_Records supplied_
+ + + + +
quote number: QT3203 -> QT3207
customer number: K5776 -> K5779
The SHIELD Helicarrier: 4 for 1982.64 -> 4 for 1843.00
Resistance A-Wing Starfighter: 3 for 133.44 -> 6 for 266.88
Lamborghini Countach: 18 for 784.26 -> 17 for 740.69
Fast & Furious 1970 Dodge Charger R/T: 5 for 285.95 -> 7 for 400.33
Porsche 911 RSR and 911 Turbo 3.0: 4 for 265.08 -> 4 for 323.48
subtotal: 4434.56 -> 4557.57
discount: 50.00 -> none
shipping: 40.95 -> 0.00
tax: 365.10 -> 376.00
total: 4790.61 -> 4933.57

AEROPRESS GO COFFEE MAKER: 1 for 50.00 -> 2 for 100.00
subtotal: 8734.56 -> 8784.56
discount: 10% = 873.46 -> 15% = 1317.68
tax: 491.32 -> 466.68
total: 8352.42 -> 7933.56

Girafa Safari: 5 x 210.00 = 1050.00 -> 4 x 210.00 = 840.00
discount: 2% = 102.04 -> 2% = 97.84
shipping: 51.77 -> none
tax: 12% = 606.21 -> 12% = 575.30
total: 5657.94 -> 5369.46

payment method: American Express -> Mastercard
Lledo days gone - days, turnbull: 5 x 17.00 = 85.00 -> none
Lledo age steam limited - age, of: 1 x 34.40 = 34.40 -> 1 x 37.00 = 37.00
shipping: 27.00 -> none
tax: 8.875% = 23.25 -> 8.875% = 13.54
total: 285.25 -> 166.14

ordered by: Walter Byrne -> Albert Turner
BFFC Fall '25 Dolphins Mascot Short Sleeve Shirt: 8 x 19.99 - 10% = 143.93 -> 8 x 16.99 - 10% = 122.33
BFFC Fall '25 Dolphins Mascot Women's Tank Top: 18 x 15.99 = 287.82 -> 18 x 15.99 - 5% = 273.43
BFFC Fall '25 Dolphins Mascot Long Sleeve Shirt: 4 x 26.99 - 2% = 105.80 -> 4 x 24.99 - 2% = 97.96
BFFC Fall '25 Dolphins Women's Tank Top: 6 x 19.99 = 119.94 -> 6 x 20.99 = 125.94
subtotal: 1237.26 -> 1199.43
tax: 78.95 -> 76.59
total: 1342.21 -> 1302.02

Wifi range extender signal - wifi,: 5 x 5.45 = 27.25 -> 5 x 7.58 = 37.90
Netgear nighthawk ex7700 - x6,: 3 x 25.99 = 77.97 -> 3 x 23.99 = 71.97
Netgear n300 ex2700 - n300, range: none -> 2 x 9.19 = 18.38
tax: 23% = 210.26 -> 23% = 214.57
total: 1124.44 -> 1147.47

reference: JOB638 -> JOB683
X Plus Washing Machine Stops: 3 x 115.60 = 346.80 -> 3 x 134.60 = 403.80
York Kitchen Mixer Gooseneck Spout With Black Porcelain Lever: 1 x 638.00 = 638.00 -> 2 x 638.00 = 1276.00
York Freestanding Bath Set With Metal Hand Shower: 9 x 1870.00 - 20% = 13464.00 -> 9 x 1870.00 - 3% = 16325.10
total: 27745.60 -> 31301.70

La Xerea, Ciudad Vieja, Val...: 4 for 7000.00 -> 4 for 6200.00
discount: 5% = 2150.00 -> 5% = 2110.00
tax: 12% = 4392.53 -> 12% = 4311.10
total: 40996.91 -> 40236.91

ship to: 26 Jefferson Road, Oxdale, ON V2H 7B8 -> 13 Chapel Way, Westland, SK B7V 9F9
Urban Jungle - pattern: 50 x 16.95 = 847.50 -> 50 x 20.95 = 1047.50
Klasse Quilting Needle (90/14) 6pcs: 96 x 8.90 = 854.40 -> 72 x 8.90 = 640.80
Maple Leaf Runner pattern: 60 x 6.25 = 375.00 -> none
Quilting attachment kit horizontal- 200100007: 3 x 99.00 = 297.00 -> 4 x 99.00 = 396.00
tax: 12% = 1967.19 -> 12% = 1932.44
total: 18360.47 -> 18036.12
+ + + + +
_Exercise requirements_
Transcribe, exactly and completely, all of the entries.

_Response for this exercise_
quote number: QT3203 -> QT3207
customer number: K5776 -> K5779
The SHIELD Helicarrier: 4 for 1982.64 -> 4 for 1843.00
Resistance A-Wing Starfighter: 3 for 133.44 -> 6 for 266.88
Lamborghini Countach: 18 for 784.26 -> 17 for 740.69
Fast & Furious 1970 Dodge Charger R/T: 5 for 285.95 -> 7 for 400.33
Porsche 911 RSR and 911 Turbo 3.0: 4 for 265.08 -> 4 for 323.48
subtotal: 4434.56 -> 4557.57
discount: 50.00 -> none
shipping: 40.95 -> 0.00
tax: 365.10 -> 376.00
total: 4790.61 -> 4933.57

AEROPRESS GO COFFEE MAKER: 1 for 50.00 -> 2 for 100.00
subtotal: 8734.56 -> 8784.56
discount: 10% = 873.46 -> 15% = 1317.68
tax: 491.32 -> 466.68
total: 8352.42 -> 7933.56

Girafa Safari: 5 x 210.00 = 1050.00 -> 4 x 210.00 = 840.00
discount: 2% = 102.04 -> 2% = 97.84
shipping: 51.77 -> none
tax: 12% = 606.21 -> 12% = 575.30
total: 5657.94 -> 5369.46

payment method: American Express -> Mastercard
Lledo days gone - days, turnbull: 5 x 17.00 = 85.00 -> none
Lledo age steam limited - age, of: 1 x 34.40 = 34.40 -> 1 x 37.00 = 37.00
shipping: 27.00 -> none
tax: 8.875% = 23.25 -> 8.875% = 13.54
total: 285.25 -> 166.14

ordered by: Walter Byrne -> Albert Turner
BFFC Fall '25 Dolphins Mascot Short Sleeve Shirt: 8 x 19.99 - 10% = 143.93 -> 8 x 16.99 - 10% = 122.33
BFFC Fall '25 Dolphins Mascot Women's Tank Top: 18 x 15.99 = 287.82 -> 18 x 15.99 - 5% = 273.43
BFFC Fall '25 Dolphins Mascot Long Sleeve Shirt: 4 x 26.99 - 2% = 105.80 -> 4 x 24.99 - 2% = 97.96
BFFC Fall '25 Dolphins Women's Tank Top: 6 x 19.99 = 119.94 -> 6 x 20.99 = 125.94
subtotal: 1237.26 -> 1199.43
tax: 78.95 -> 76.59
total: 1342.21 -> 1302.02

Wifi range extender signal - wifi,: 5 x 5.45 = 27.25 -> 5 x 7.58 = 37.90
Netgear nighthawk ex7700 - x6,: 3 x 25.99 = 77.97 -> 3 x 23.99 = 71.97
Netgear n300 ex2700 - n300, range: none -> 2 x 9.19 = 18.38
tax: 23% = 210.26 -> 23% = 214.57
total: 1124.44 -> 1147.47

reference: JOB638 -> JOB683
X Plus Washing Machine Stops: 3 x 115.60 = 346.80 -> 3 x 134.60 = 403.80
York Kitchen Mixer Gooseneck Spout With Black Porcelain Lever: 1 x 638.00 = 638.00 -> 2 x 638.00 = 1276.00
York Freestanding Bath Set With Metal Hand Shower: 9 x 1870.00 - 20% = 13464.00 -> 9 x 1870.00 - 3% = 16325.10
total: 27745.60 -> 31301.70

La Xerea, Ciudad Vieja, Val...: 4 for 7000.00 -> 4 for 6200.00
discount: 5% = 2150.00 -> 5% = 2110.00
tax: 12% = 4392.53 -> 12% = 4311.10
total: 40996.91 -> 40236.91

ship to: 26 Jefferson Road, Oxdale, ON V2H 7B8 -> 13 Chapel Way, Westland, SK B7V 9F9
Urban Jungle - pattern: 50 x 16.95 = 847.50 -> 50 x 20.95 = 1047.50
Klasse Quilting Needle (90/14) 6pcs: 96 x 8.90 = 854.40 -> 72 x 8.90 = 640.80
Maple Leaf Runner pattern: 60 x 6.25 = 375.00 -> none
Quilting attachment kit horizontal- 200100007: 3 x 99.00 = 297.00 -> 4 x 99.00 = 396.00
tax: 12% = 1967.19 -> 12% = 1932.44
total: 18360.47 -> 18036.12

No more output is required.